**RECORDS SHOWN:**
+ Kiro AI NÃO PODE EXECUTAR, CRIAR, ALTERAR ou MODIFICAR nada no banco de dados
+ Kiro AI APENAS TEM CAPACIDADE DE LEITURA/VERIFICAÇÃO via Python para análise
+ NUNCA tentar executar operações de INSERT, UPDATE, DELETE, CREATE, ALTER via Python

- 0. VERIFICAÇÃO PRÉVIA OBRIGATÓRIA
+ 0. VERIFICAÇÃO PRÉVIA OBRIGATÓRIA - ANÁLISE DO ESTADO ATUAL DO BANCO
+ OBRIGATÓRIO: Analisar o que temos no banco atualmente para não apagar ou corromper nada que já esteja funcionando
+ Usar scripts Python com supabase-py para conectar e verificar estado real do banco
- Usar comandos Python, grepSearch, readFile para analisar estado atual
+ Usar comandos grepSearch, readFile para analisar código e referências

...

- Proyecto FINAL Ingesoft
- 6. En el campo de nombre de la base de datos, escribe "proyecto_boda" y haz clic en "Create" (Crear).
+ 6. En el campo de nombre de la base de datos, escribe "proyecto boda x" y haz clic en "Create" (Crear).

**REQUIRED ACTION:** Every line holding the string "nada" should be copied here, so please find those lines in the data.

**SOLUTION TO THE EXERCISE:**
+ Kiro AI NÃO PODE EXECUTAR, CRIAR, ALTERAR ou MODIFICAR nada no banco de dados
+ OBRIGATÓRIO: Analisar o que temos no banco atualmente para não apagar ou corromper nada que já esteja funcionando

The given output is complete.